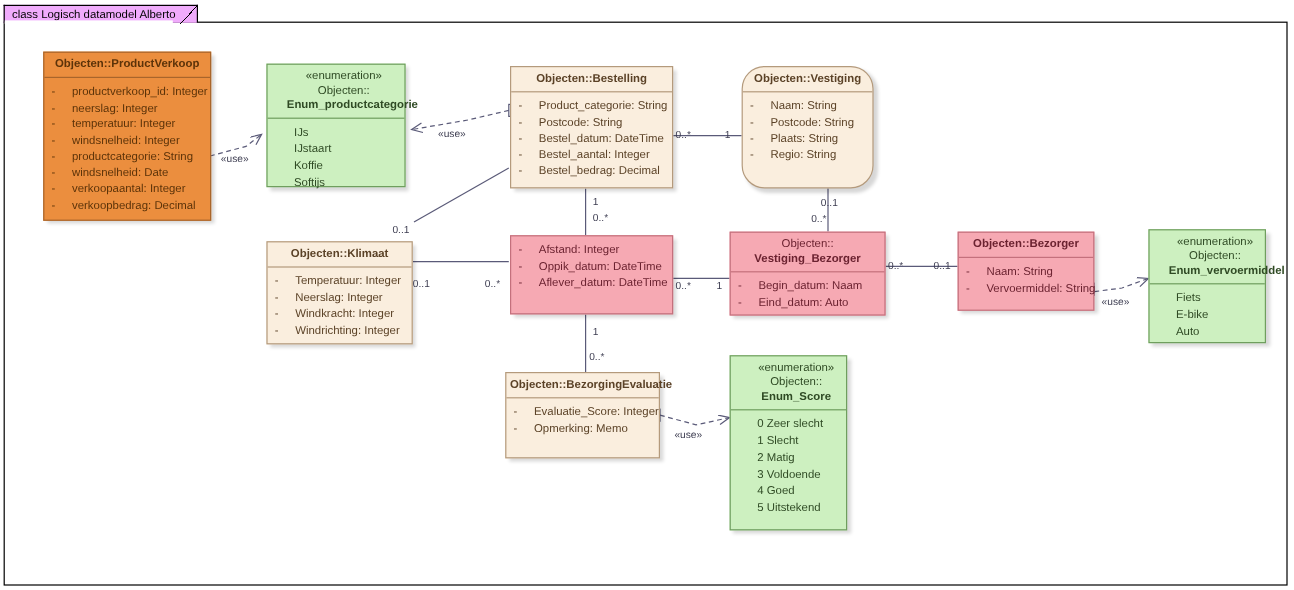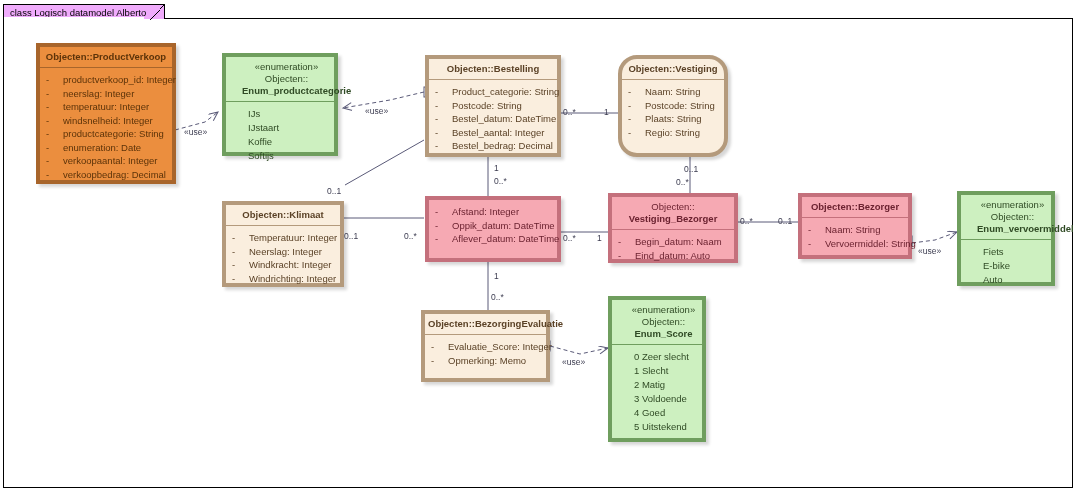"Objecten::ProductVerkoop" .node { border: 4px solid #14532d -> 1px solid #14532d }
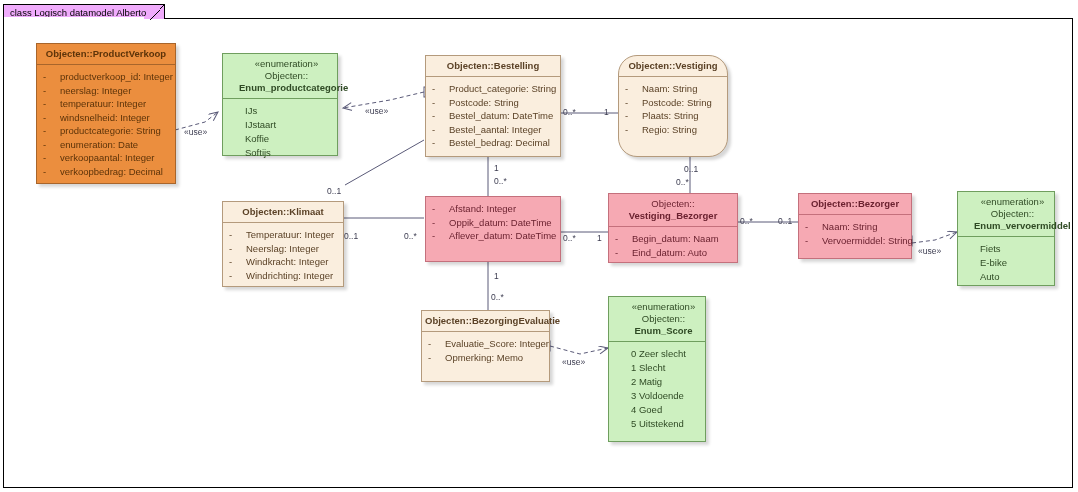"enumeration: Date" span { text: enumeration -> windsnelheid }
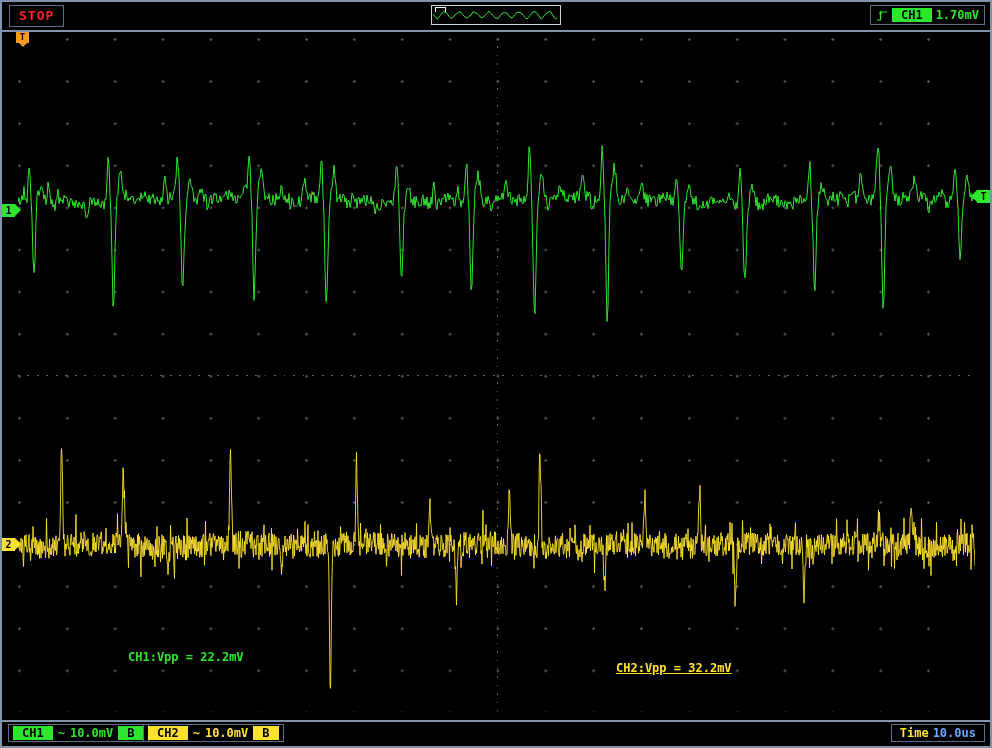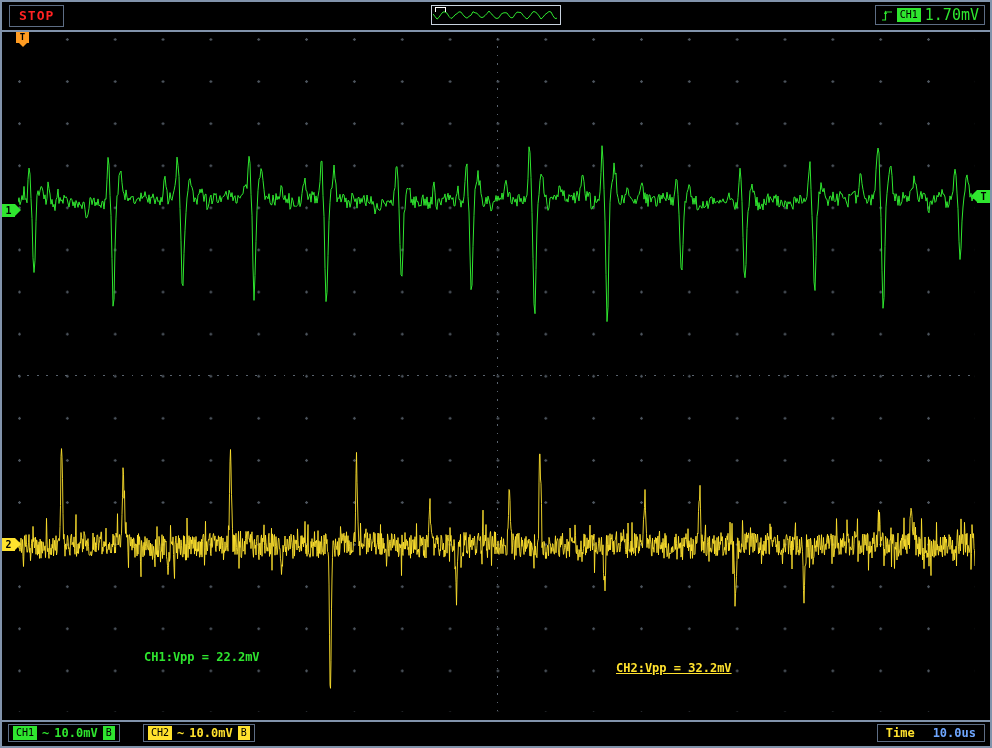"CH1" .chip { font-size: 10px -> 12px; font-weight: normal -> bold; padding: 0 3px -> 0 9px }
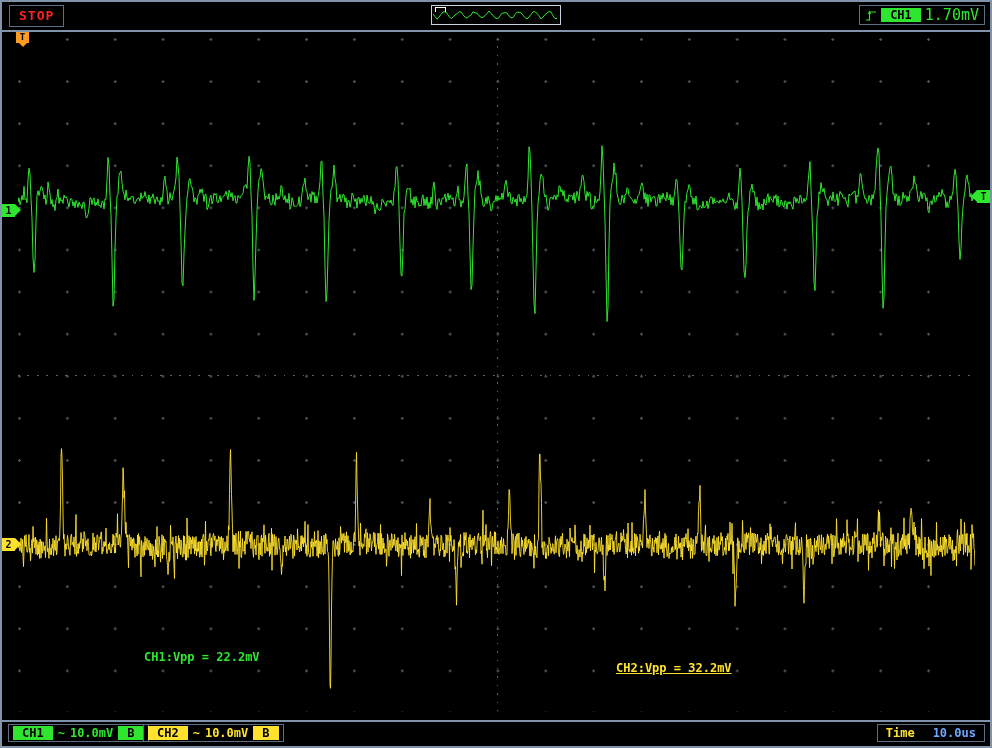"1.70mV" .trig-level { font-size: 15px -> 12px; font-weight: normal -> bold }
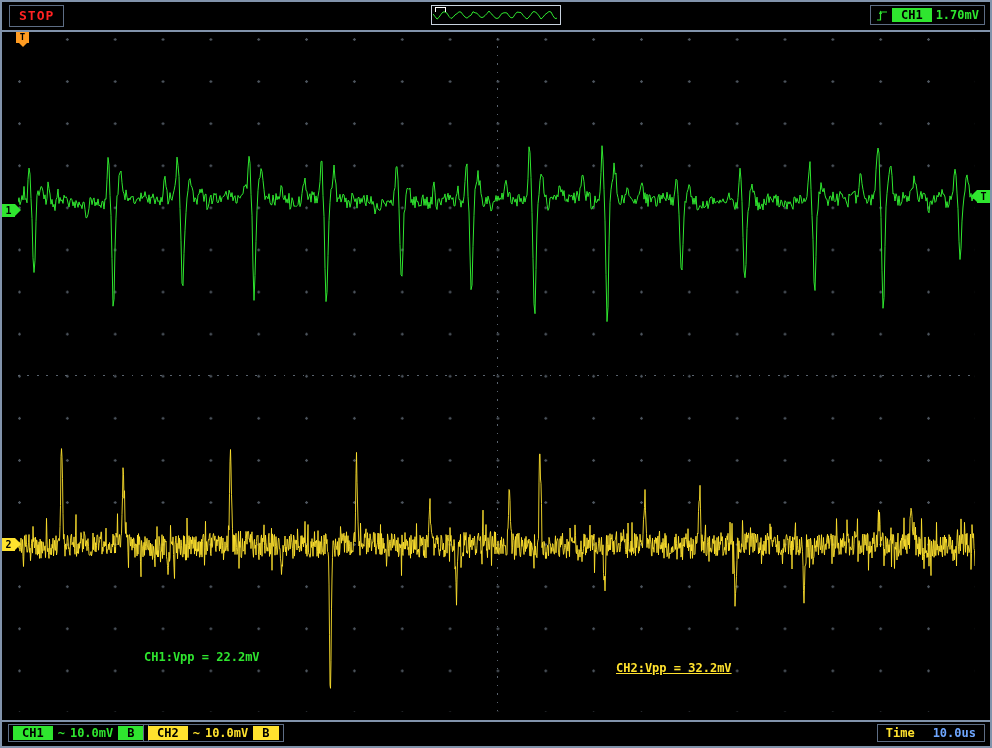"CH1:Vpp = 22.2mV" .anno1 { left: 126px -> 110px }
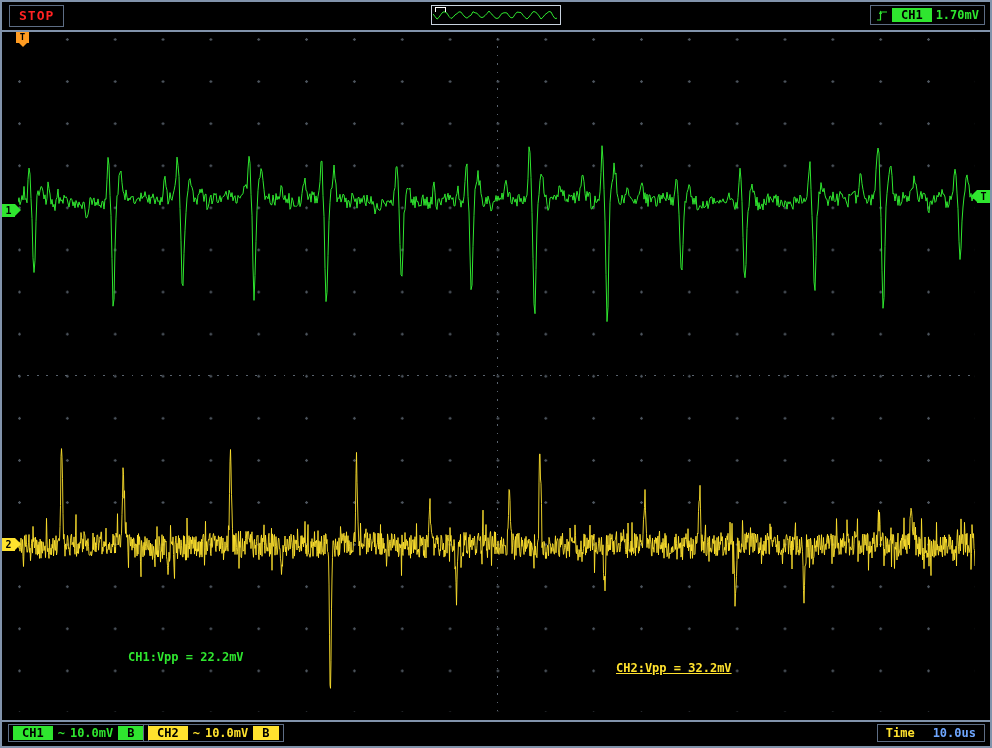"Time" .timegroup { gap: 18px -> 4px }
========================================================================
> Task to carry out: Line by line, write out the material exactly, leaving the images out.

> Final answer:
"Objecten::ProductVerkoop" .node { border: 4px solid #14532d -> 1px solid #14532d }
"enumeration: Date" span { text: enumeration -> windsnelheid }
"CH1" .chip { font-size: 10px -> 12px; font-weight: normal -> bold; padding: 0 3px -> 0 9px }
"1.70mV" .trig-level { font-size: 15px -> 12px; font-weight: normal -> bold }
"CH1:Vpp = 22.2mV" .anno1 { left: 126px -> 110px }
"Time" .timegroup { gap: 18px -> 4px }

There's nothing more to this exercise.